ACTIVITY> Only the lines of the data below from the one with "<td>170/78A</td>" through the one with "<div><span>Features Horticulture-Series Samsung</span><span" are wanted. Repeat them exactly.

SOURCE RECORDS>

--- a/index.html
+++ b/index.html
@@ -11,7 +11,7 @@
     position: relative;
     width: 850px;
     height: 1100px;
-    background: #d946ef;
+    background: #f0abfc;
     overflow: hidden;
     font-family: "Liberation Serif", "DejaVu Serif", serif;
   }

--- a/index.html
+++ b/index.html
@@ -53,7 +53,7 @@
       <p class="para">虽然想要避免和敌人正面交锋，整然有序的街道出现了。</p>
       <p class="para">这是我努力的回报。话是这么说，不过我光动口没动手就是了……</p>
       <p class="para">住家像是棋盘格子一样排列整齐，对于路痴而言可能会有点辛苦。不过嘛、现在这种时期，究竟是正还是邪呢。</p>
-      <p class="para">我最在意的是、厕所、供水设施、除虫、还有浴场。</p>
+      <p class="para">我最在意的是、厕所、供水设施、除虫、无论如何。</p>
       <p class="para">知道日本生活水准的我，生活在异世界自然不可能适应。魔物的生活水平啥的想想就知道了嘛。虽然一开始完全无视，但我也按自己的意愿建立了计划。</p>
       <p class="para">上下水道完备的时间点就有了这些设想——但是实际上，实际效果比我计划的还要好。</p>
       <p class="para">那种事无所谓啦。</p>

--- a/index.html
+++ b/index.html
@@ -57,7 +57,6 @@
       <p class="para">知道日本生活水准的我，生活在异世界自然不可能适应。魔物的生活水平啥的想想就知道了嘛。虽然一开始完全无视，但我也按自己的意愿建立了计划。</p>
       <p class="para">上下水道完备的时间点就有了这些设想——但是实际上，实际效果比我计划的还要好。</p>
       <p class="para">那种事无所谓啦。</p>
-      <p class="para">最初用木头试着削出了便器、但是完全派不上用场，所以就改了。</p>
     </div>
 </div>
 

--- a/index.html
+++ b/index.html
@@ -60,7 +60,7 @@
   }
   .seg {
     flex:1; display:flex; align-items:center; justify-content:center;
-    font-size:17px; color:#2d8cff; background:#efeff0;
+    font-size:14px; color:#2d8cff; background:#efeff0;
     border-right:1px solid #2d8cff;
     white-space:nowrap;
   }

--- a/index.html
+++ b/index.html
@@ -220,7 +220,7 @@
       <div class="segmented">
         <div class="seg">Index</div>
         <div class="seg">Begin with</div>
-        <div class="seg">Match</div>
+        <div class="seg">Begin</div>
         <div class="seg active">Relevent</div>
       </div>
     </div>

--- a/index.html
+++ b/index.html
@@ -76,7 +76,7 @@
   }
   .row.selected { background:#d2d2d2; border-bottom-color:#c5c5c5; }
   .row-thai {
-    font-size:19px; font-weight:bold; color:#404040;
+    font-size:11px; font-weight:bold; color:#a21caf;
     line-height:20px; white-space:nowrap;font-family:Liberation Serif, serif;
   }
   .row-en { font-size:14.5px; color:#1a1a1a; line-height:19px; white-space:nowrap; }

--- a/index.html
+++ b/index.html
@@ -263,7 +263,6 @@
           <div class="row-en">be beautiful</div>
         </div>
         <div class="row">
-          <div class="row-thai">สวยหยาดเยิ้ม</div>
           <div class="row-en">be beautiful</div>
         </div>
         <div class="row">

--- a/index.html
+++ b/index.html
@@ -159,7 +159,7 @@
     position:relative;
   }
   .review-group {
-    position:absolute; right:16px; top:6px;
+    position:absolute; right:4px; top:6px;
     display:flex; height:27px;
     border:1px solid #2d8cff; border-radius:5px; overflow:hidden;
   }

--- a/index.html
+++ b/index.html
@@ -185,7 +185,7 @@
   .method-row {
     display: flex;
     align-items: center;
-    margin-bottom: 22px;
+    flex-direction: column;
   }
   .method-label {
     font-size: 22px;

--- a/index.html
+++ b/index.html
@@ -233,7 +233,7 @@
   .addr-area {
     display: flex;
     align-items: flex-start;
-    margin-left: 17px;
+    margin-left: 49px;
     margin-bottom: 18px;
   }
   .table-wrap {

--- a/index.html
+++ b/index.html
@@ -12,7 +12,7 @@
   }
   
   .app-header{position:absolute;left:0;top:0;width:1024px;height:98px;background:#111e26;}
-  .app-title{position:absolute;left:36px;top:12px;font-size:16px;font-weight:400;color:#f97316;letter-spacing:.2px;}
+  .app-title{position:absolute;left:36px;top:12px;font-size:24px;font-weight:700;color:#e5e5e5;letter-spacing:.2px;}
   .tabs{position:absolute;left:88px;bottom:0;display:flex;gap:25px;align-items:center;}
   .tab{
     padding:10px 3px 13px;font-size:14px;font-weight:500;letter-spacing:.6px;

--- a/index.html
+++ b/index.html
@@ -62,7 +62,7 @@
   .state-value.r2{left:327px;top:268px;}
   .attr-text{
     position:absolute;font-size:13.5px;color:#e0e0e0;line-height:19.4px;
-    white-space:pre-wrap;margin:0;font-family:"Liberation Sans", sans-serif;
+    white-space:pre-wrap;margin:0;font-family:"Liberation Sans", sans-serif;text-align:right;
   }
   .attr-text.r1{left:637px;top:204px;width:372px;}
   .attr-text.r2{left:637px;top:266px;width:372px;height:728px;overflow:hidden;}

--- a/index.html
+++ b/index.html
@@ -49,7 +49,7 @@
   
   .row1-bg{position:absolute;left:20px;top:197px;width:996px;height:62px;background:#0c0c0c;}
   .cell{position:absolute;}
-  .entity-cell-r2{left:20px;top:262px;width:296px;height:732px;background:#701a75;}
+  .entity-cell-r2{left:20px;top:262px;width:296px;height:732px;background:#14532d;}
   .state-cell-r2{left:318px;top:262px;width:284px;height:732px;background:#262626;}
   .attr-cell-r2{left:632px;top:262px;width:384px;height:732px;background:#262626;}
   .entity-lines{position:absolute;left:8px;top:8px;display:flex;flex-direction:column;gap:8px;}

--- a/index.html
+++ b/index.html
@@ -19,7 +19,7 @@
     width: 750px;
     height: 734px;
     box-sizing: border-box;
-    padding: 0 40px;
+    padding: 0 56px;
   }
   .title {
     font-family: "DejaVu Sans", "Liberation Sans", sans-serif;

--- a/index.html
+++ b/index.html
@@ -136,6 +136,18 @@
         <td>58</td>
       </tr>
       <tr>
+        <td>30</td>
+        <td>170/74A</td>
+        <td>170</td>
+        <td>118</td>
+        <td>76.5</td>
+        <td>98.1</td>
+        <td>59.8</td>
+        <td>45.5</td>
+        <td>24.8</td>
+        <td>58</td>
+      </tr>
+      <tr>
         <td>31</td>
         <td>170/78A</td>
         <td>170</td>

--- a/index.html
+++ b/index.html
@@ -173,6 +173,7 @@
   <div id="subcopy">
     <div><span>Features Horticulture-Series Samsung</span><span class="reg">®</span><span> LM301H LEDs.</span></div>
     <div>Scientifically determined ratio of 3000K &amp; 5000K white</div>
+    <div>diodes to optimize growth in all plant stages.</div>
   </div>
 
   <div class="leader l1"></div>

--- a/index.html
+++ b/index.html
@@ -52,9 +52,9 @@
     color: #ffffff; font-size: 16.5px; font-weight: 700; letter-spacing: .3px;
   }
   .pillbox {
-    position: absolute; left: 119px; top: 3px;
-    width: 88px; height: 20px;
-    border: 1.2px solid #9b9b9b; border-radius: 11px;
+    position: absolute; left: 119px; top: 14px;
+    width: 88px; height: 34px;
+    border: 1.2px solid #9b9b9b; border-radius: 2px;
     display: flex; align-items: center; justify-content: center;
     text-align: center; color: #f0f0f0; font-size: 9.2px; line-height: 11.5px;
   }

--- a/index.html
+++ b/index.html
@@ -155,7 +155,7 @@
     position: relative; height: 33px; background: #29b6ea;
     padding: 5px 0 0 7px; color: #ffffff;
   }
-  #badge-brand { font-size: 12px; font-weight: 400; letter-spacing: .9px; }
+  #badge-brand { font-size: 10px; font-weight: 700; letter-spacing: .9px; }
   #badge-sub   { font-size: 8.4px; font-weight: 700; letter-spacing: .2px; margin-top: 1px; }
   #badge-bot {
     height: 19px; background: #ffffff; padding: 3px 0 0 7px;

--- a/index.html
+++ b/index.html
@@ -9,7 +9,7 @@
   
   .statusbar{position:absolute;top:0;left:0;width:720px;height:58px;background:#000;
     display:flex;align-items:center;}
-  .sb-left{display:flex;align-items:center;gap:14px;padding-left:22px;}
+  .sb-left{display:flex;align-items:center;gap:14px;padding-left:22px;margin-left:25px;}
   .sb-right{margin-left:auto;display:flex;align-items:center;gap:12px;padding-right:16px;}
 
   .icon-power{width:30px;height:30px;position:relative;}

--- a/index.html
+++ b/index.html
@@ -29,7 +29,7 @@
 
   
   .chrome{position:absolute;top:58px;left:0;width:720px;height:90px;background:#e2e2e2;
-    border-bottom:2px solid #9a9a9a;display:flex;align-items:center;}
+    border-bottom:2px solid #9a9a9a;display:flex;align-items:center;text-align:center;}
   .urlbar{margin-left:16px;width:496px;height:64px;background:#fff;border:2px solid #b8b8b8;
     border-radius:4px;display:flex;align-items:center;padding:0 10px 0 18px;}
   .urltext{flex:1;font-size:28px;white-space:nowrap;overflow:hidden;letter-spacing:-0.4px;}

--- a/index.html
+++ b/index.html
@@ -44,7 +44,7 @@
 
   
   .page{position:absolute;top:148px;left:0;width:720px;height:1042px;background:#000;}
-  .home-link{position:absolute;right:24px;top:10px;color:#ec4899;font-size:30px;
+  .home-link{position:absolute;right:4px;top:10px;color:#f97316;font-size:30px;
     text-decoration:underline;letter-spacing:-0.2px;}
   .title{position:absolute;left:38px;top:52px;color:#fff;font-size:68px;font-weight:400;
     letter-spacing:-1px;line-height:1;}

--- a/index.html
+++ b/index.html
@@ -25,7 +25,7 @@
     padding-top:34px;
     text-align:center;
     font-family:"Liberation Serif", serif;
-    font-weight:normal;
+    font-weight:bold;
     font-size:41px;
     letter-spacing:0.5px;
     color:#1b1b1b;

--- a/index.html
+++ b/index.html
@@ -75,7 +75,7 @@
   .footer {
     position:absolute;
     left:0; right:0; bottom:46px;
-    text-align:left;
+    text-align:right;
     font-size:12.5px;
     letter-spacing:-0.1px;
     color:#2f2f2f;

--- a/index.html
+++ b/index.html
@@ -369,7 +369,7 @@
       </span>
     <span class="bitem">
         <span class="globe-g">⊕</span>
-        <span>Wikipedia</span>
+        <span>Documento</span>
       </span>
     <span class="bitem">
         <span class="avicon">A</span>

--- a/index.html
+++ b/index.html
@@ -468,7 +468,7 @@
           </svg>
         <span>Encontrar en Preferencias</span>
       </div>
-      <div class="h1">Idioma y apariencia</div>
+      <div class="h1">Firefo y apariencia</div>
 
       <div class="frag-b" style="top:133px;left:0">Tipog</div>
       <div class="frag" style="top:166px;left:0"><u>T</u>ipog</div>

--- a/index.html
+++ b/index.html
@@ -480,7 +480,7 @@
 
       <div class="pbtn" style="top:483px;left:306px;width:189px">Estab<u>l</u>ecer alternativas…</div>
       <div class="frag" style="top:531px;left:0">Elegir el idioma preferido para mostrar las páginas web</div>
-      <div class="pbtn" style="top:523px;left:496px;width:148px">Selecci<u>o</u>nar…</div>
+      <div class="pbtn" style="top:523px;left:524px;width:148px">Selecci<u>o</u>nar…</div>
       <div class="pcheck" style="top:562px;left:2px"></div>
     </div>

EXERCISE ANSWER>
         <td>170/78A</td>
         <td>170</td>

--- a/index.html
+++ b/index.html
@@ -173,6 +173,7 @@
   <div id="subcopy">
     <div><span>Features Horticulture-Series Samsung</span><span class="reg">®</span><span> LM301H LEDs.</span></div>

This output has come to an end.